[DATASET Boundary: Start]

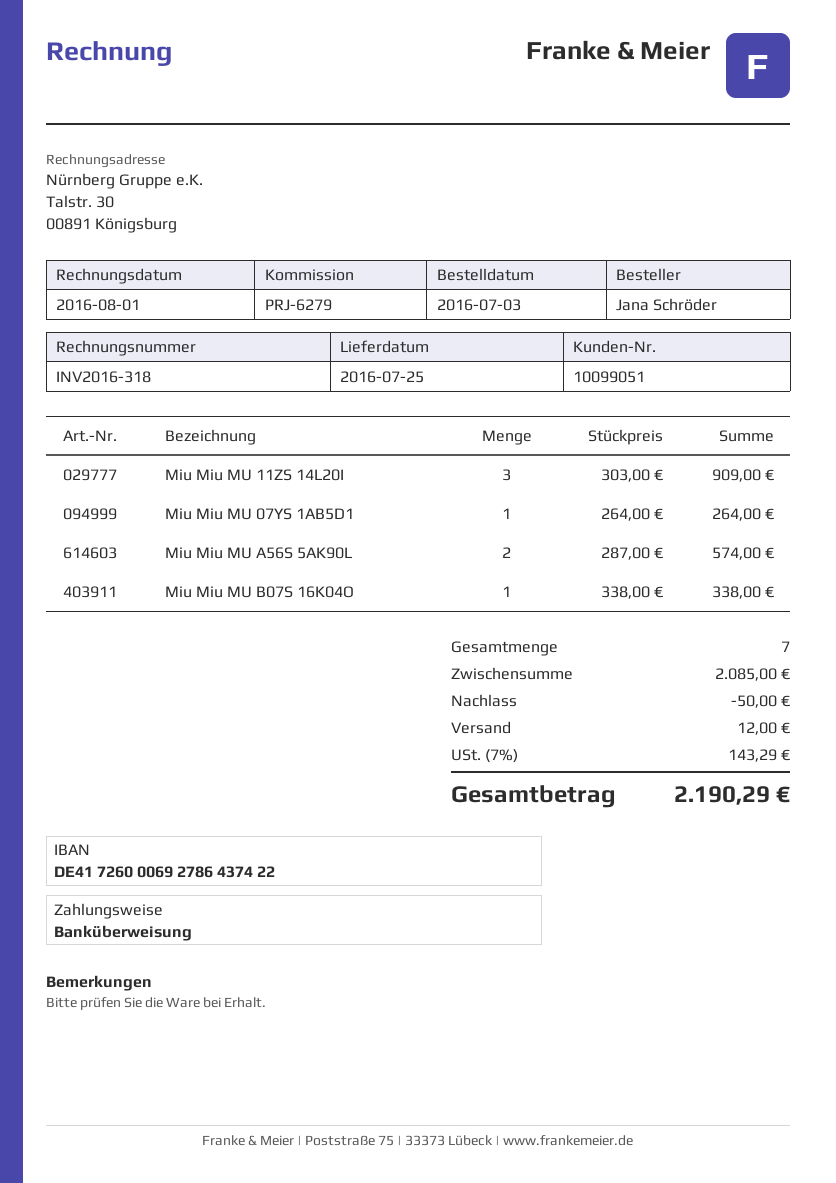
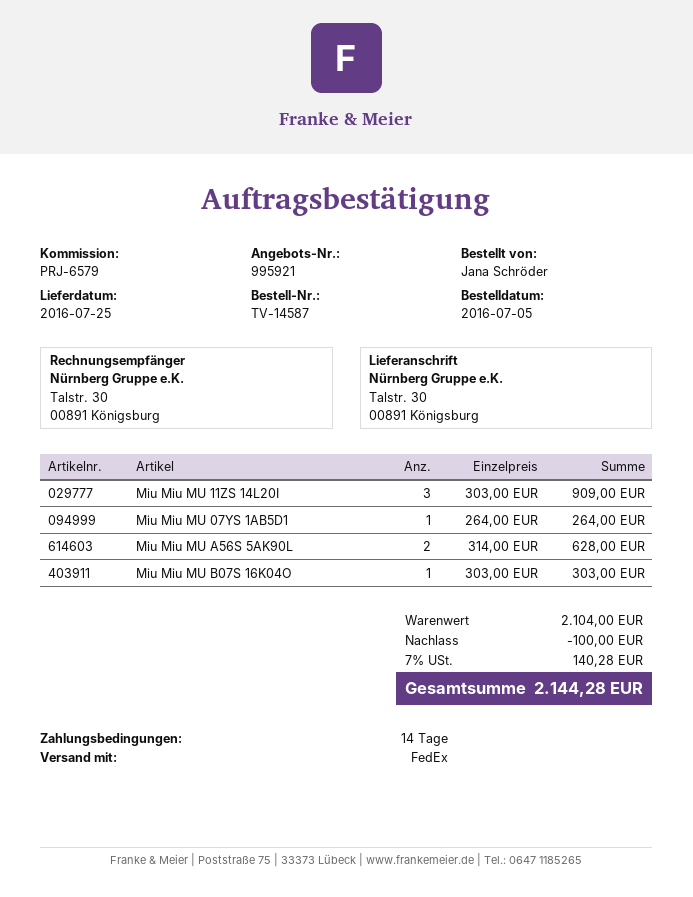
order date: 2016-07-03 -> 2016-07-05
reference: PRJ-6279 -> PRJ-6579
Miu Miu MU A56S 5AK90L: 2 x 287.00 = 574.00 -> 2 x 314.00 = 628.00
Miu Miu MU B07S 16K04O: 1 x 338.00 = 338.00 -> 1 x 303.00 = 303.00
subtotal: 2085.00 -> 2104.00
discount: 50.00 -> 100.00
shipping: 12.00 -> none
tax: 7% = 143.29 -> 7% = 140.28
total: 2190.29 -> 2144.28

[DATASET Boundary: End]

**PROBLEM DESCRIPTION**:
Once the pictures are removed, return the entries exactly as they stand.

**SOLUTION FOR THIS TASK**:
order date: 2016-07-03 -> 2016-07-05
reference: PRJ-6279 -> PRJ-6579
Miu Miu MU A56S 5AK90L: 2 x 287.00 = 574.00 -> 2 x 314.00 = 628.00
Miu Miu MU B07S 16K04O: 1 x 338.00 = 338.00 -> 1 x 303.00 = 303.00
subtotal: 2085.00 -> 2104.00
discount: 50.00 -> 100.00
shipping: 12.00 -> none
tax: 7% = 143.29 -> 7% = 140.28
total: 2190.29 -> 2144.28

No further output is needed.